Officials in nearly three dozen states told the Brennan Center they’re interested in replacing their antiquated voting machines but don’t have money to do so. Most states have used up the Help America Vote Act funds allocated to them in 2002 to purchase the flawed machines they now have. The issue with aging voting machines cuts across class lines: Wealthier election districts in some states have already found the money to buy new machines, while the poorer districts around them remain stuck with failing machines.

The Brennan Center estimates that the cost of replacing systems would run more than $1 billion. Virginia spent about $12,000 per precinct to replace its voting machines this year, and last year New Mexico replaced its aging voting equipment at a cost of $12 million across the state.

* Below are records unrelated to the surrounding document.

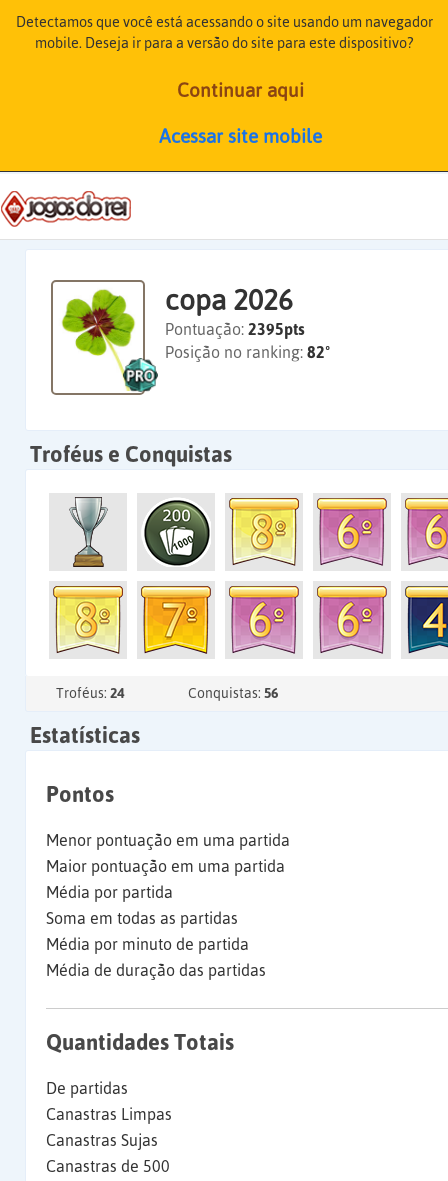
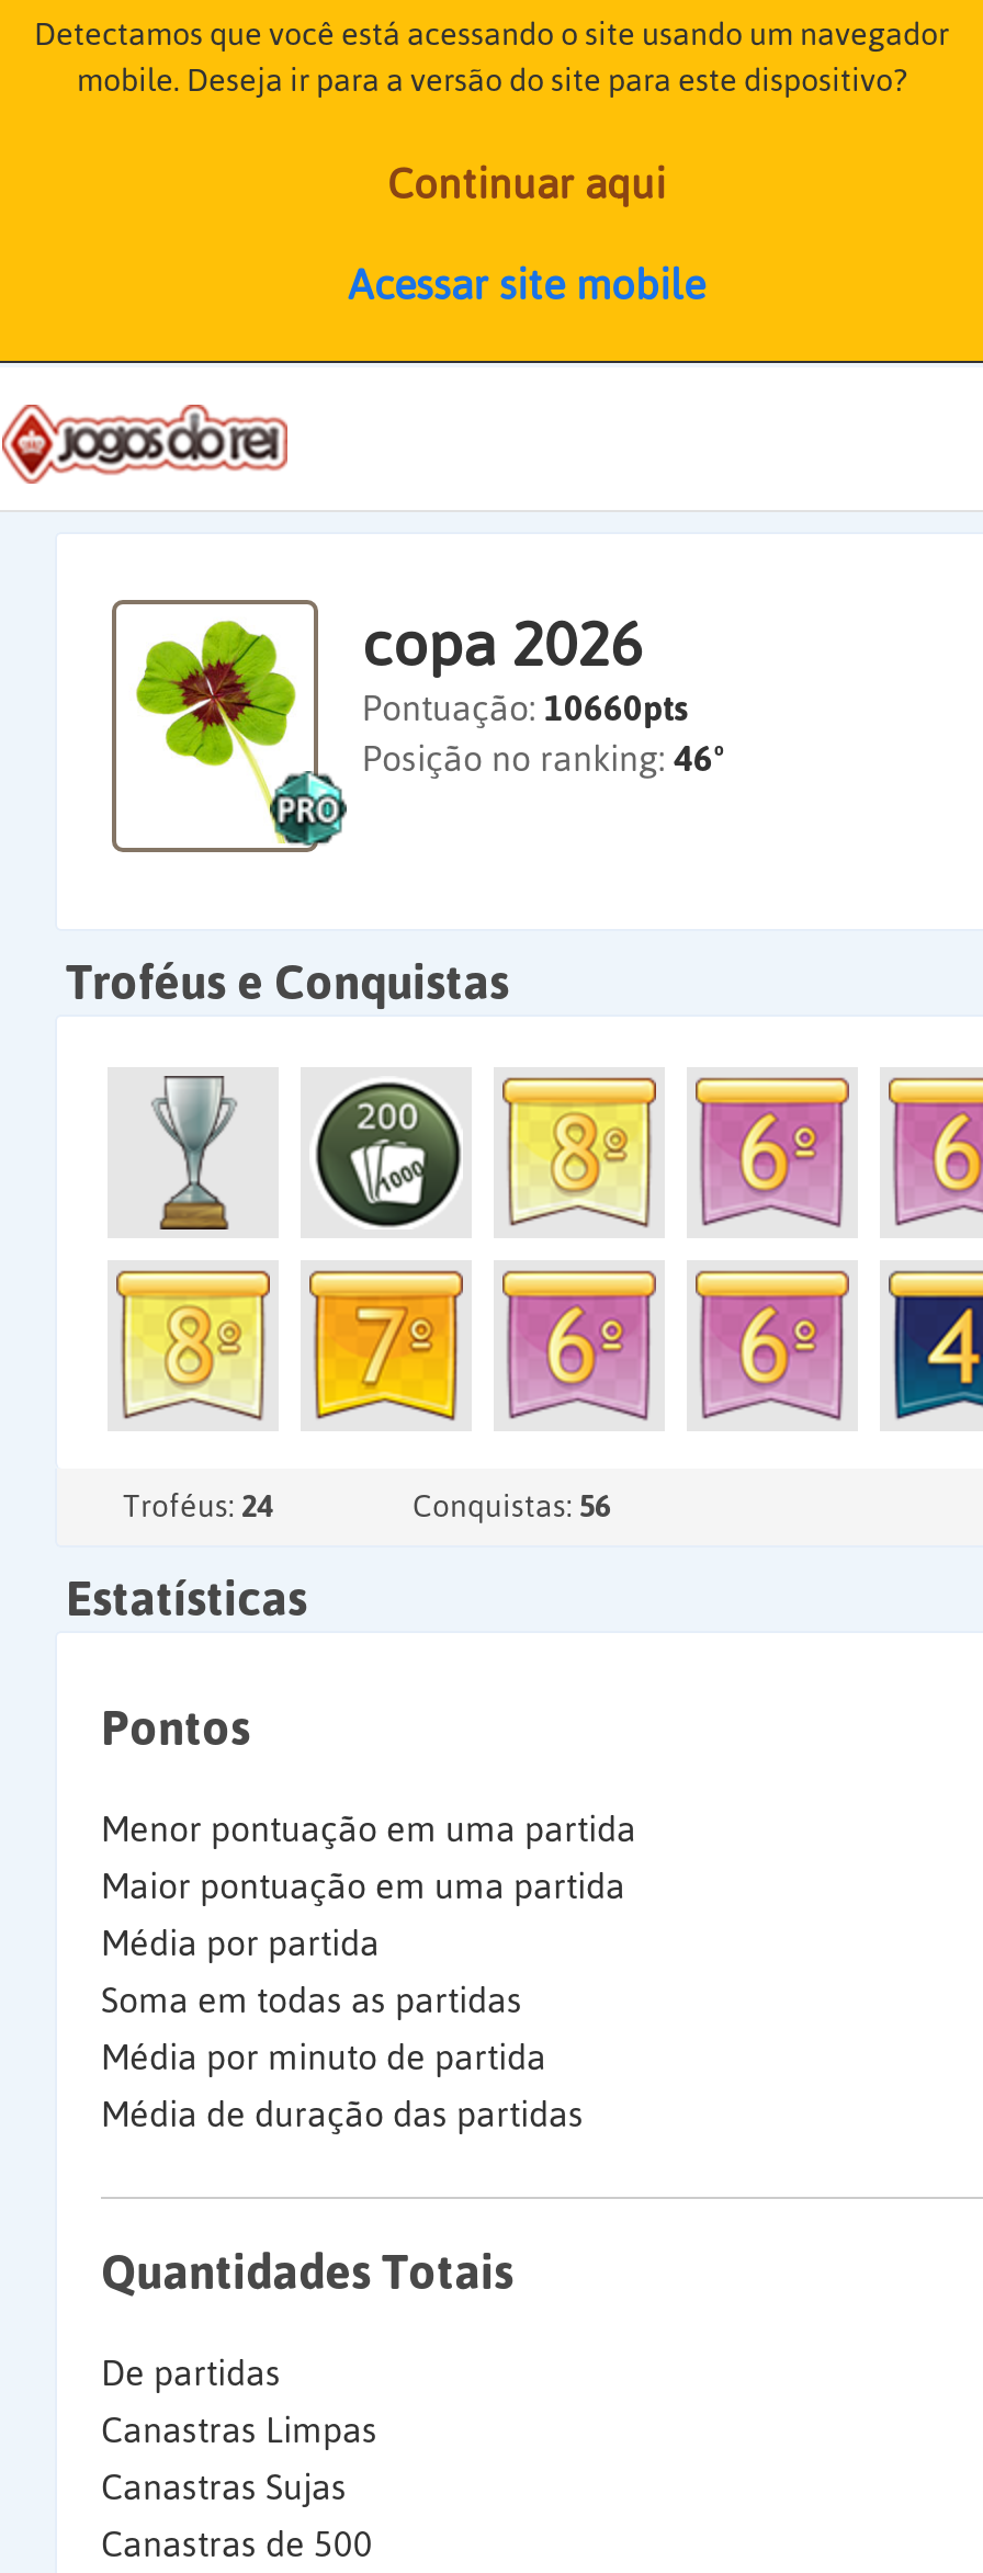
[165,320,305,338] Pontuação: 2395pts -> [362,689,689,728] Pontuação: 10660pts
[165,343,330,361] Posição no ranking: 82º -> [362,739,724,778] Posição no ranking: 46º

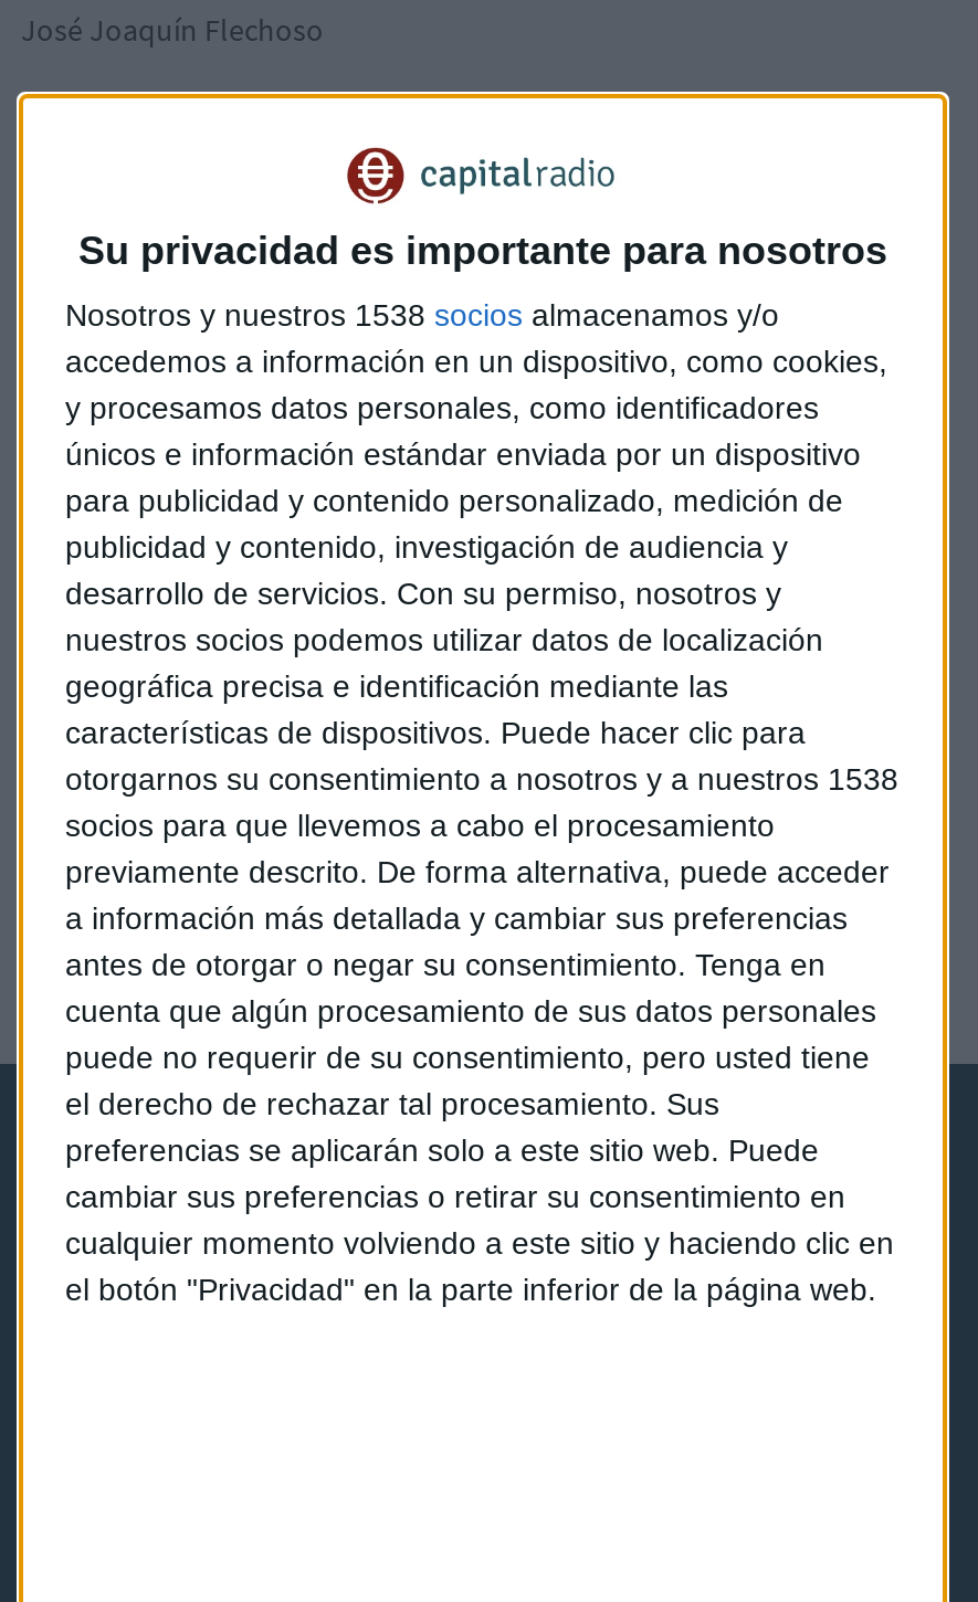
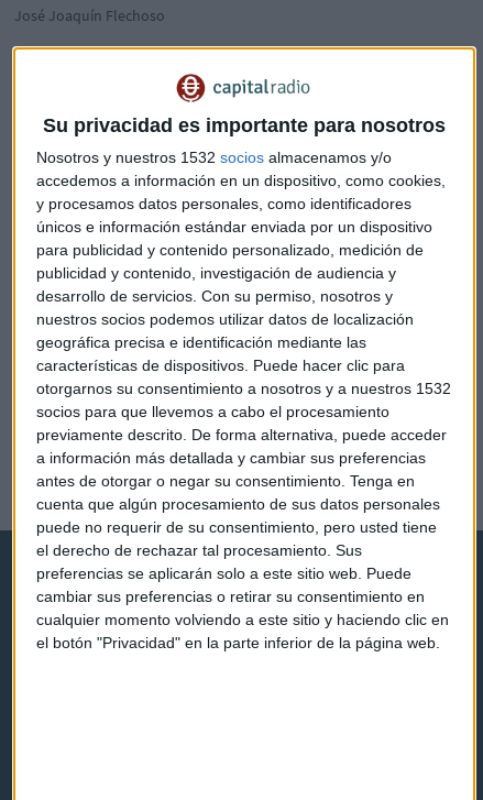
[65,297,779,332] Nosotros y nuestros 1538 socios almacenamos y/o -> [36,148,392,166] Nosotros y nuestros 1532 socios almacenamos y/o
[65,761,898,796] otorgarnos su consentimiento a nosotros y a nuestros 1538 -> [36,379,451,397] otorgarnos su consentimiento a nosotros y a nuestros 1532

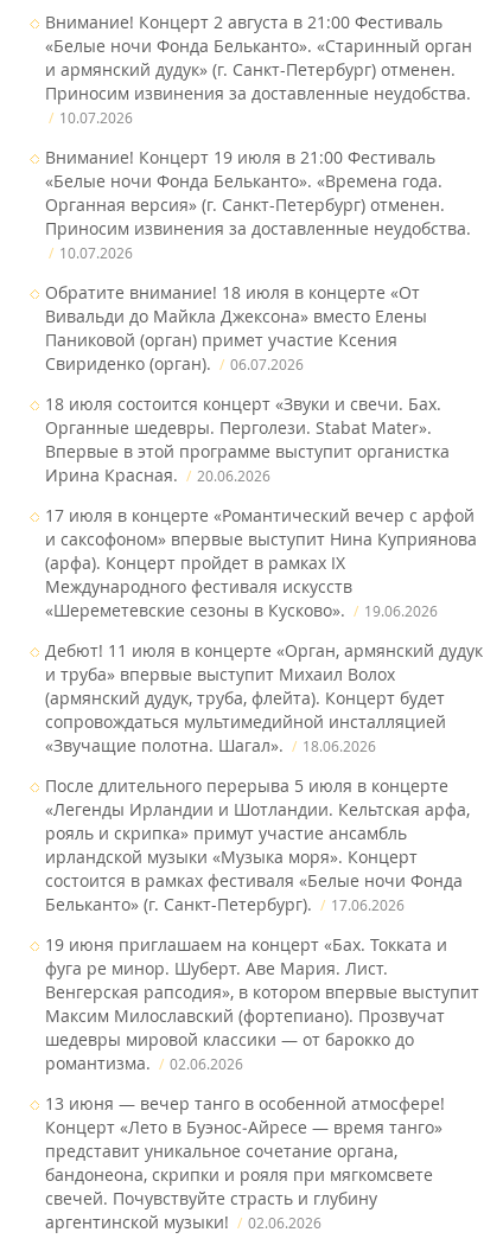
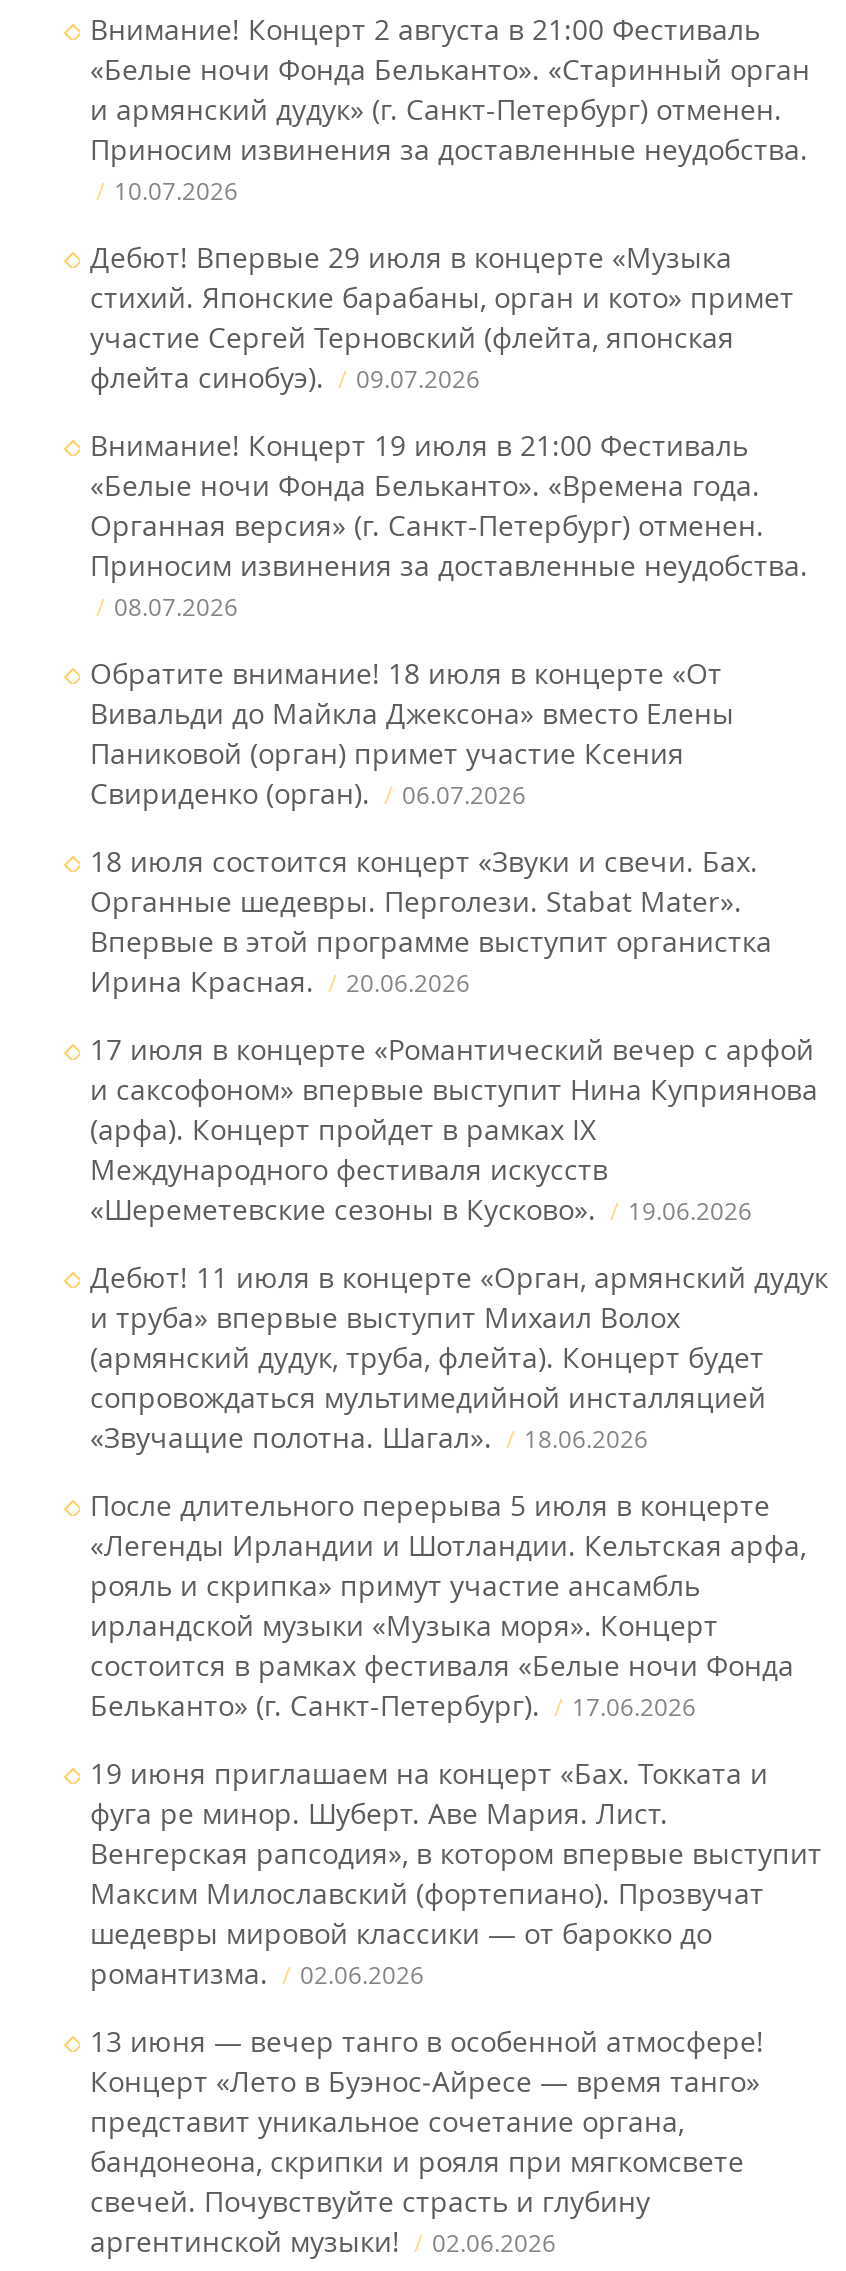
none -> [90,238,794,396] Дебют! Впервые 29 июля в концерте «Музыка | стихий. Японские барабаны, орган и кото» примет | участие Сергей Терновский (флейта, японская | флейта синобуэ). | 09.07.2026
[59,243,133,262] 10.07.2026 -> [114,590,238,622] 08.07.2026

Although Norden and Famighetti say it’s probably too late for many districts to obtain the money to replace their machines before next year’s presidential election, there is still plenty that election officials can do in terms of proper storage, preventive maintenance, pre- and post-election testing of machines and contingency planning to prepare for possible failures on Election Day.

“Ultimately, if a jurisdiction needs new machines, these precautionary recommendations can only serve as a stopgap, and are certainly no guarantee that problems will be avoided,” they write. “But if extra precautions are not taken, what is already an extremely worrying situation may be far worse.”